Tous les chiens ne sont pas égaux face à l’eau
Contrairement à ce que l’on pourrait craindre, le chien est moins sensible que l’homme au risque d’hydrocution, cette perte de connaissance soudaine liée au choc thermique entre un corps chaud et une eau froide. Pour autant, cela ne signifie pas qu’il faut baisser la garde.
Premier réflexe : ne jamais forcer un chien à se baigner s’il manifeste une appréhension. Chaque animal a ses propres limites, et les respecter évite bien des accidents. Surveillez aussi votre chien pendant et après la baignade, pour ne pas surestimer ses capacités physiques : la fatigue peut arriver vite, surtout dans un courant ou en mer.
Une fois la baignade terminée, rincez son pelage à l’eau claire pour éliminer les impuretés ou les irritants qui auraient pu se déposer sur la peau.
Les dangers varient selon le type d’eau
Mer, rivière, lac ou flaque stagnante : chaque milieu présente ses propres menaces, et la vigilance ne se règle pas de la même façon d’un endroit à l’autre.
En mer : l’ingestion d’eau salée
Le principal risque vient de l’eau de mer avalée. Elle peut provoquer vomissements et diarrhées, et entraîner une déshydratation rapide à surveiller de près, surtout en pleine chaleur.
En eau douce : la leptospirose
Les menaces sont d’une autre nature. La leptospirose, une maladie bactérienne, peut toucher les chiens qui barbotent dans les rivières ou les lacs. Un vaccin existe : c’est le bon moment de vérifier que votre chien est à jour.
En eau stagnante : le risque le plus élevé
Les eaux qui ne se renouvellent pas concentrent les dangers sanitaires les plus sérieux. Une simple baignade ou quelques gorgées suffisent à exposer l’animal à de nombreux agents pathogènes.
Cyanobactéries : un danger invisible et mortel
Parmi les menaces les plus graves figurent les cyanobactéries, des micro-organismes capables de former des algues et des filaments vert-bleu toxiques pour les chiens. Ces proliférations, souvent invisibles à l’œil nu au bord de l’eau, peuvent avoir des conséquences dramatiques.
L’été 2025 l’a tragiquement rappelé : au moins treize chiens sont morts en France après s’être baignés ou avoir bu dans une eau contaminée, selon l’association Cyanobactéries alerte, qui centralise ces signalements. Les décès ont touché des cours d’eau très fréquentés, de la rivière d’Ain à la Mayenne, en passant par le Gard et le Tarn, où les alertes sont apparues avec près de trois semaines d’avance.
L’association estime qu’entre 25 et 50 chiens succombent chaque année à ces toxines, un phénomène que le réchauffement climatique accélère.
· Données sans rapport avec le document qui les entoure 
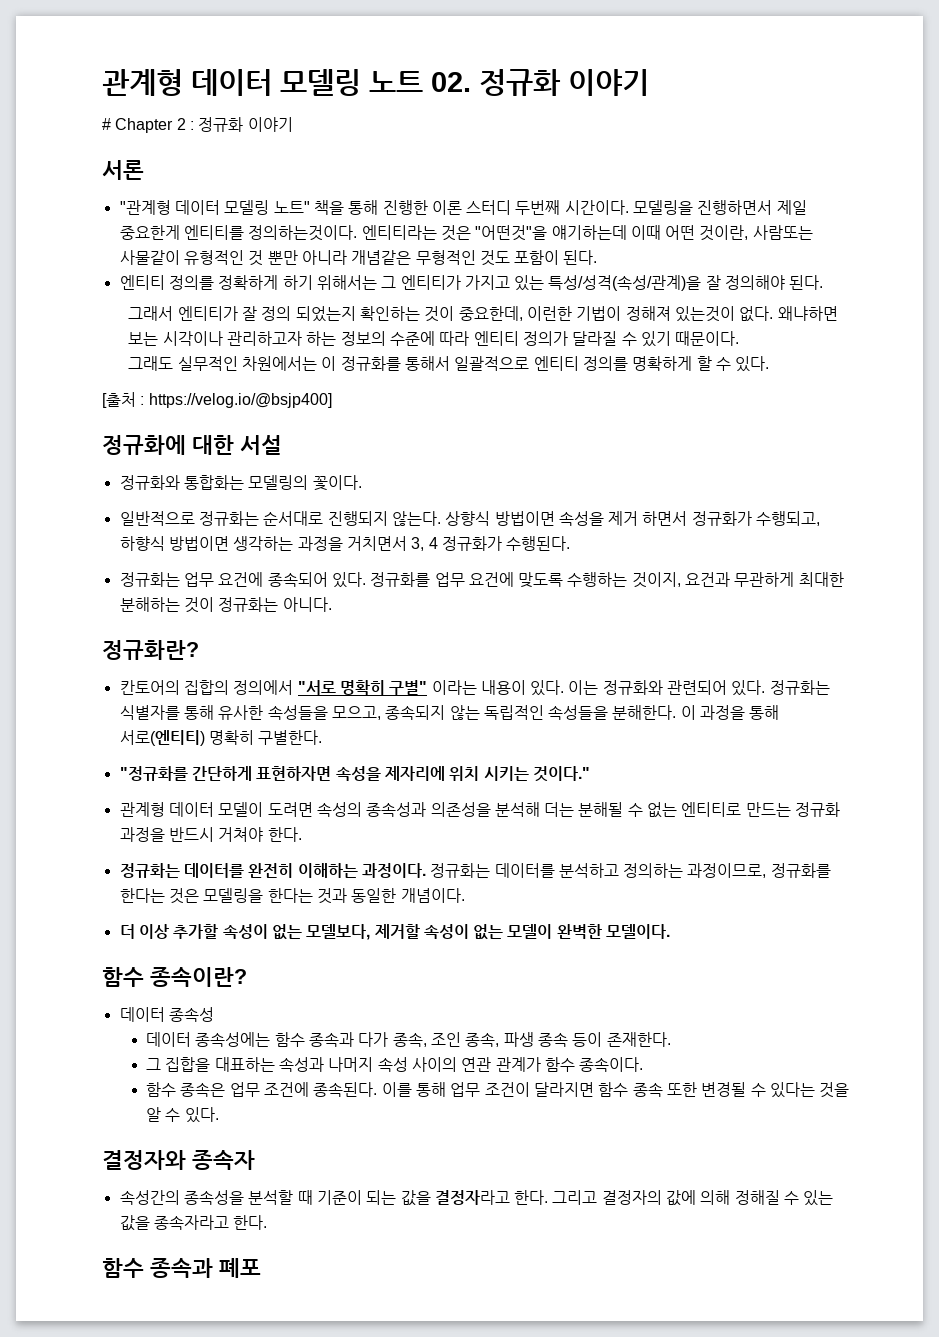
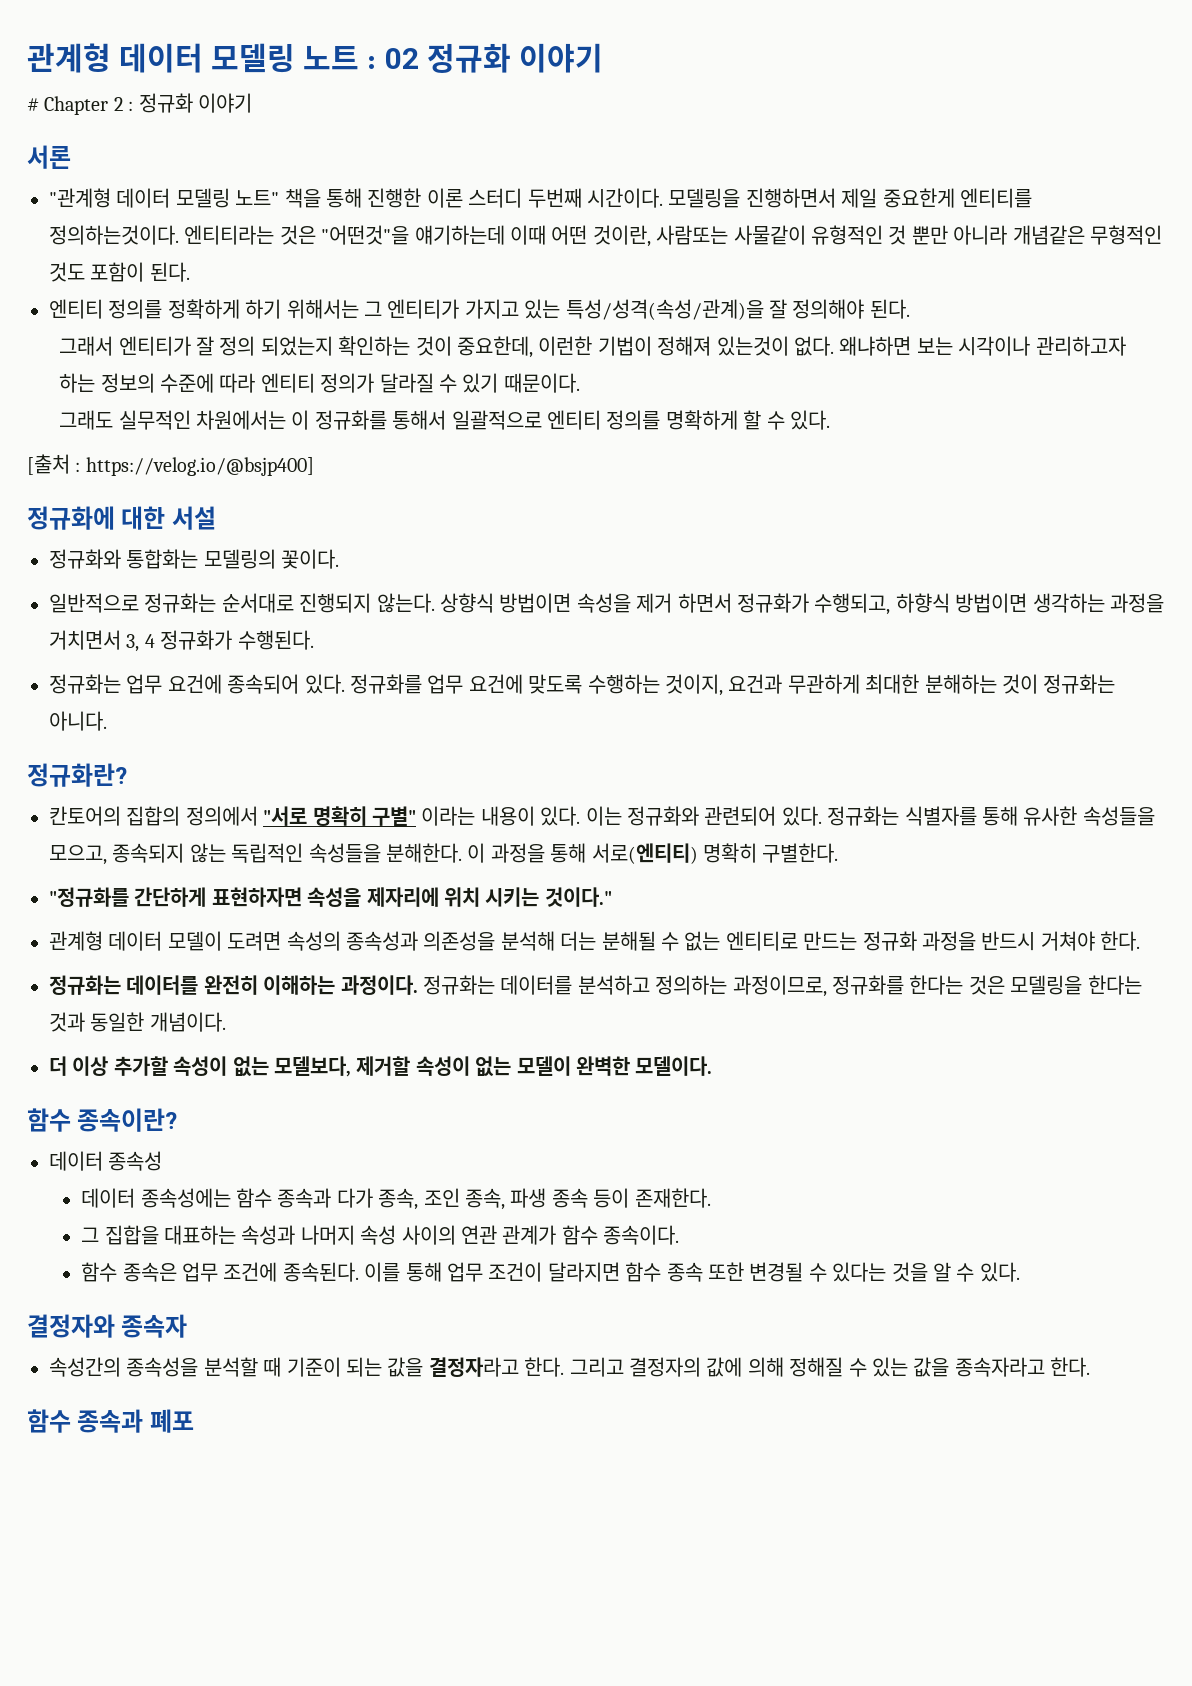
- 관계형 데이터 모델링 노트 02. 정규화 이야기
+ 관계형 데이터 모델링 노트 : 02 정규화 이야기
Il n’existe aucun antidote, et le danger peut surgir dans des lieux de baignade en apparence anodins.
La piscine privée, un piège à ne pas négliger
Le jardin familial n’est pas exempt de risques non plus. Pour les chiens qui ont accès à une piscine, des marches d’accès, une alarme ou une barrière peuvent sécuriser le bassin.
Une précaution simple qui peut éviter une noyade, notamment pour les chiens âgés, les chiots ou les races peu portées sur la natation.
Ce qu’il faut retenir
- Surveiller le chien en permanence, dans l’eau comme à la sortie ;
- Rincer le pelage à l’eau claire après chaque baignade ;
- Éviter les eaux stagnantes ou à la surface suspecte (film verdâtre, odeur) ;
- Vérifier la vaccination contre la leptospirose ;
- Ne jamais contraindre un chien réticent à entrer dans l’eau ;
- Sécuriser l’accès à la piscine privée.